__Exercise aim__
Below are several records. Retype exactly those lines running from the one with "left: 492px ->" through the one with "margin-left: none ->", end lines included, and no others.

__Saved data entries__
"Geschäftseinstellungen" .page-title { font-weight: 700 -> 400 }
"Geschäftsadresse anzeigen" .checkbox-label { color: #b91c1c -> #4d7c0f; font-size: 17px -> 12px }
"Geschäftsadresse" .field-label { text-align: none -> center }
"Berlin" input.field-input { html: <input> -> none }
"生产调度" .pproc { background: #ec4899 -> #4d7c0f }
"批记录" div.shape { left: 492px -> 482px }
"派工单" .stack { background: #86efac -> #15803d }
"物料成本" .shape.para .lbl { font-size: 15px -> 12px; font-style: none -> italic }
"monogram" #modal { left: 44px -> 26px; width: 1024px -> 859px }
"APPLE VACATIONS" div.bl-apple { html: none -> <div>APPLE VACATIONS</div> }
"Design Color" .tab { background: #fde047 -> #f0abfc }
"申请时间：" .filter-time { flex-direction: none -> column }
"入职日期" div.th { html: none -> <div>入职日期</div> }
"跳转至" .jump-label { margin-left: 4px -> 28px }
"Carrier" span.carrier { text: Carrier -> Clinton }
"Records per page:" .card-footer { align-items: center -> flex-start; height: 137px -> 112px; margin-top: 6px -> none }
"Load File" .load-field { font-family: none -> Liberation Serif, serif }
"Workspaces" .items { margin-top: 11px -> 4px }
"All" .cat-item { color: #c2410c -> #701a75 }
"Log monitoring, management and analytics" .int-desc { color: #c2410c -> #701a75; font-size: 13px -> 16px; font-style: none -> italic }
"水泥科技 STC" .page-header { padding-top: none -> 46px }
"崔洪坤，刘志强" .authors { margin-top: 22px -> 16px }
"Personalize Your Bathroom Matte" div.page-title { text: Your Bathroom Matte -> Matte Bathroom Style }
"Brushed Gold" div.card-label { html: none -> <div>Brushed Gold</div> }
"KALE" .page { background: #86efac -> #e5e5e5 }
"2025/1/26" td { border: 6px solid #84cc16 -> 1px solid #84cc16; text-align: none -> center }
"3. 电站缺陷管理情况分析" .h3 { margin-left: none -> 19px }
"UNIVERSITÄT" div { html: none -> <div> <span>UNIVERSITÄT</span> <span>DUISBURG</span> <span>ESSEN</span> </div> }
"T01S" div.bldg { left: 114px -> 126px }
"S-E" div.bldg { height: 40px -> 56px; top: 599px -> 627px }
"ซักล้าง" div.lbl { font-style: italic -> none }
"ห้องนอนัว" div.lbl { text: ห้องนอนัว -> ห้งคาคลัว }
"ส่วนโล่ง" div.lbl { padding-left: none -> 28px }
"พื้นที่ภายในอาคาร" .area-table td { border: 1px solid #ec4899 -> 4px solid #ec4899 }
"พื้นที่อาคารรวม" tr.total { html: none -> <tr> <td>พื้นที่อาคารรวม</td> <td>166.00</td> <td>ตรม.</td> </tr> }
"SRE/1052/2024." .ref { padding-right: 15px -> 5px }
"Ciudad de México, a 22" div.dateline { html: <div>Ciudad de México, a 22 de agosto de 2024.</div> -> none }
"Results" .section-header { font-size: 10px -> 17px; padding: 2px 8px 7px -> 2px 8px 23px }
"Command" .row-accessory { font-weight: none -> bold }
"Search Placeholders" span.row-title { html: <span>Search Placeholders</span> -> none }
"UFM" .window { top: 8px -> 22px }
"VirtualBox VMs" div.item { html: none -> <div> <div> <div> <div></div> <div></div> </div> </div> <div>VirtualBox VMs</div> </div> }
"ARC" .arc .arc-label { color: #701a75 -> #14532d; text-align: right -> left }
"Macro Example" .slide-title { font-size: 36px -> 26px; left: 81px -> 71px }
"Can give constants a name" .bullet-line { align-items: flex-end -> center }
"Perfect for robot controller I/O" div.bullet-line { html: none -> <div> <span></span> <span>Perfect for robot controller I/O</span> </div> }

__Reply__
"批记录" div.shape { left: 492px -> 482px }
"派工单" .stack { background: #86efac -> #15803d }
"物料成本" .shape.para .lbl { font-size: 15px -> 12px; font-style: none -> italic }
"monogram" #modal { left: 44px -> 26px; width: 1024px -> 859px }
"APPLE VACATIONS" div.bl-apple { html: none -> <div>APPLE VACATIONS</div> }
"Design Color" .tab { background: #fde047 -> #f0abfc }
"申请时间：" .filter-time { flex-direction: none -> column }
"入职日期" div.th { html: none -> <div>入职日期</div> }
"跳转至" .jump-label { margin-left: 4px -> 28px }
"Carrier" span.carrier { text: Carrier -> Clinton }
"Records per page:" .card-footer { align-items: center -> flex-start; height: 137px -> 112px; margin-top: 6px -> none }
"Load File" .load-field { font-family: none -> Liberation Serif, serif }
"Workspaces" .items { margin-top: 11px -> 4px }
"All" .cat-item { color: #c2410c -> #701a75 }
"Log monitoring, management and analytics" .int-desc { color: #c2410c -> #701a75; font-size: 13px -> 16px; font-style: none -> italic }
"水泥科技 STC" .page-header { padding-top: none -> 46px }
"崔洪坤，刘志强" .authors { margin-top: 22px -> 16px }
"Personalize Your Bathroom Matte" div.page-title { text: Your Bathroom Matte -> Matte Bathroom Style }
"Brushed Gold" div.card-label { html: none -> <div>Brushed Gold</div> }
"KALE" .page { background: #86efac -> #e5e5e5 }
"2025/1/26" td { border: 6px solid #84cc16 -> 1px solid #84cc16; text-align: none -> center }
"3. 电站缺陷管理情况分析" .h3 { margin-left: none -> 19px }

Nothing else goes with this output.